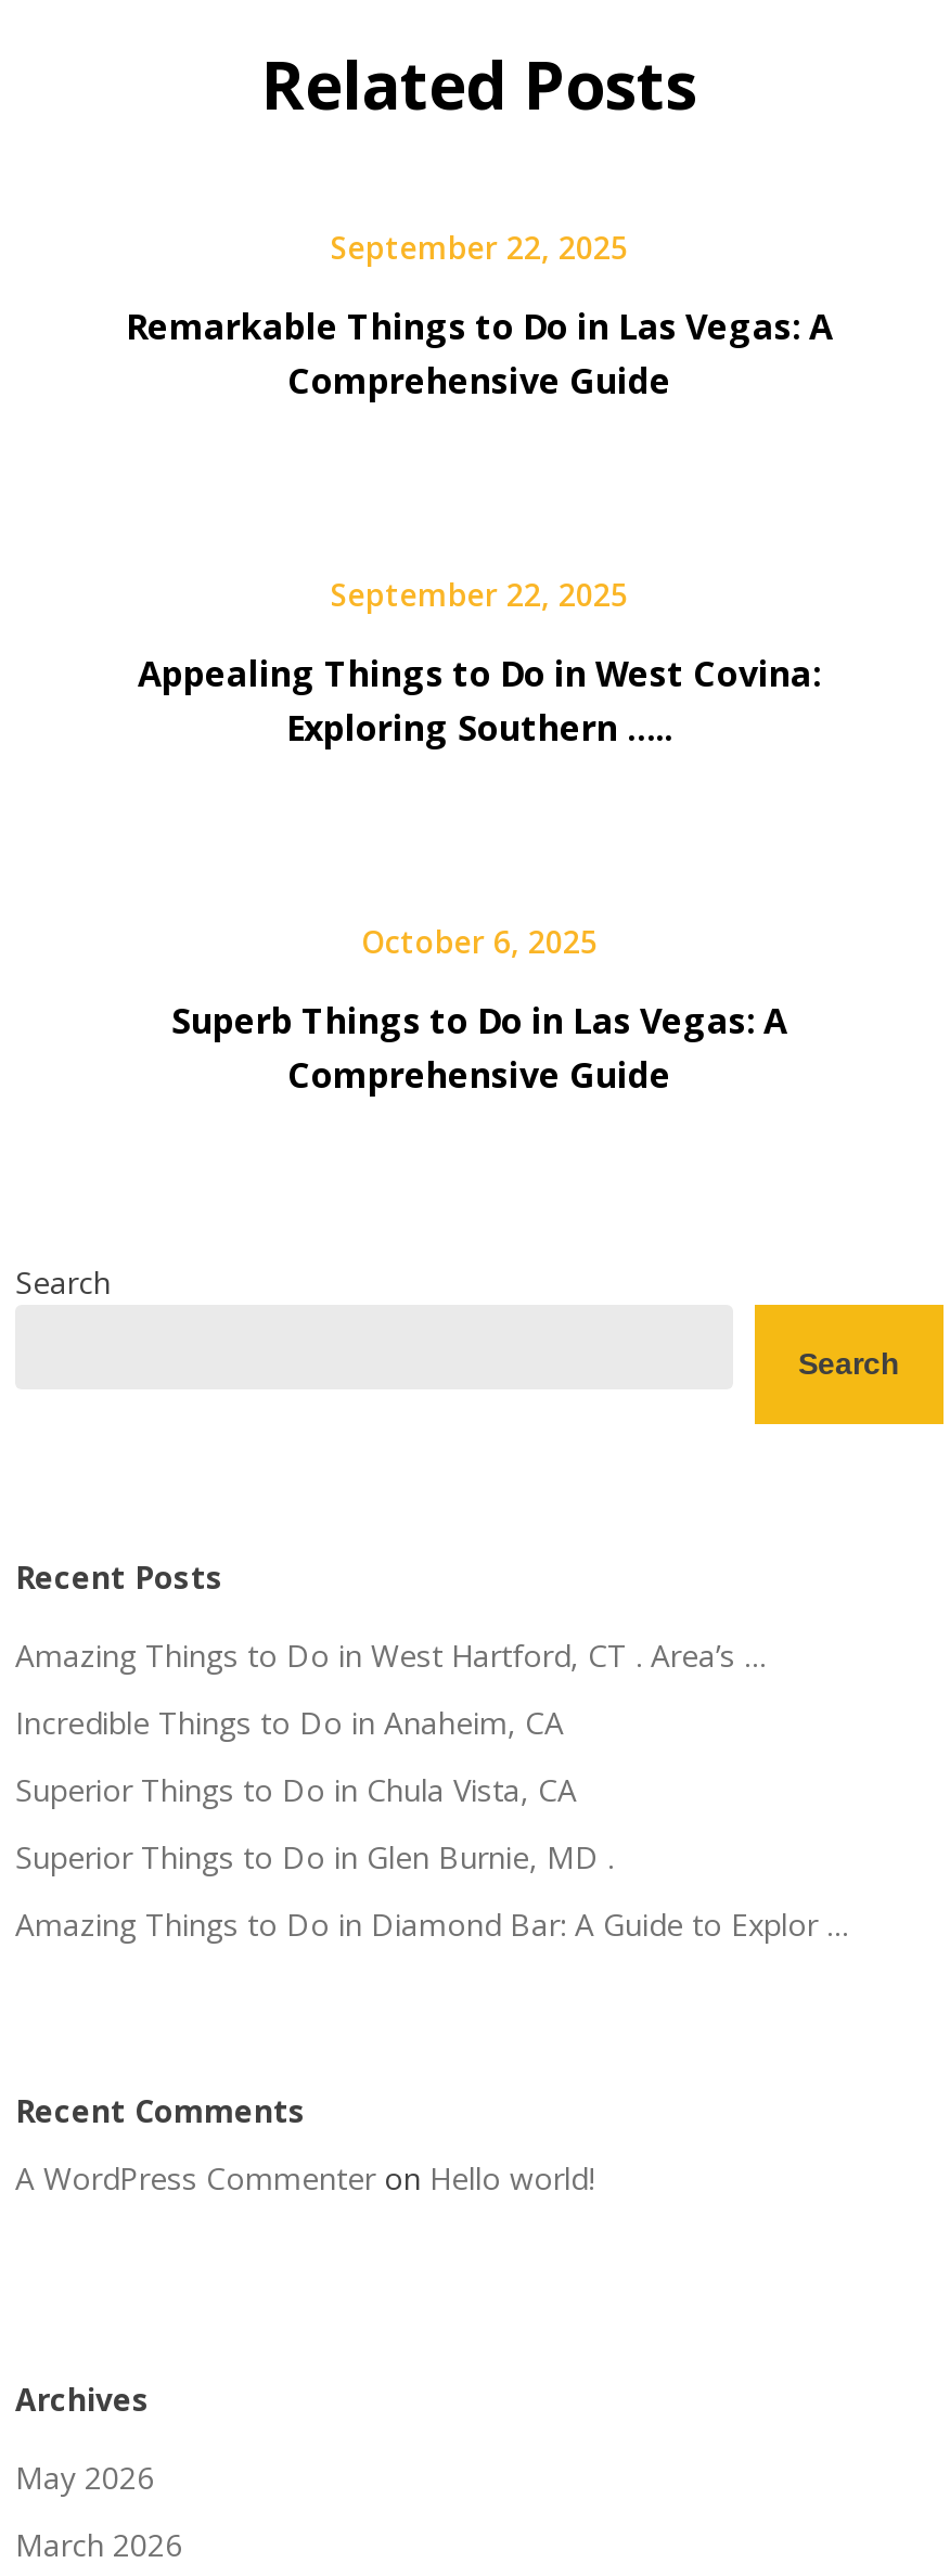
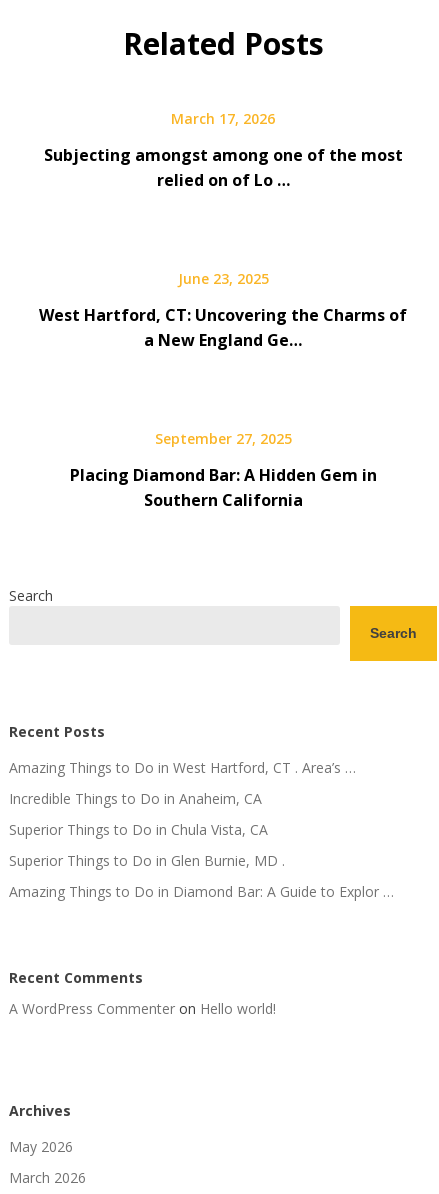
[331,226,628,267] September 22, 2025 -> [171,108,275,128] March 17, 2026
[126,302,833,403] Remarkable Things to Do in Las Vegas: A | Comprehensive Guide -> [44,144,402,190] Subjecting amongst among one of the most | relied on of Lo …
[331,573,628,614] September 22, 2025 -> [178,268,268,288] June 23, 2025
[138,649,821,751] Appealing Things to Do in West Covina: | Exploring Southern ….. -> [39,304,407,350] West Hartford, CT: Uncovering the Charms of | a New England Ge…
[361,920,598,961] October 6, 2025 -> [154,428,292,448] September 27, 2025
[171,996,787,1098] Superb Things to Do in Las Vegas: A | Comprehensive Guide -> [70,464,376,510] Placing Diamond Bar: A Hidden Gem in | Southern California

|---|

- [Problem to solve]:
Reproduce each record above by retyping it exactly; omit all images.

- [Answer]:
[331,226,628,267] September 22, 2025 -> [171,108,275,128] March 17, 2026
[126,302,833,403] Remarkable Things to Do in Las Vegas: A | Comprehensive Guide -> [44,144,402,190] Subjecting amongst among one of the most | relied on of Lo …
[331,573,628,614] September 22, 2025 -> [178,268,268,288] June 23, 2025
[138,649,821,751] Appealing Things to Do in West Covina: | Exploring Southern ….. -> [39,304,407,350] West Hartford, CT: Uncovering the Charms of | a New England Ge…
[361,920,598,961] October 6, 2025 -> [154,428,292,448] September 27, 2025
[171,996,787,1098] Superb Things to Do in Las Vegas: A | Comprehensive Guide -> [70,464,376,510] Placing Diamond Bar: A Hidden Gem in | Southern California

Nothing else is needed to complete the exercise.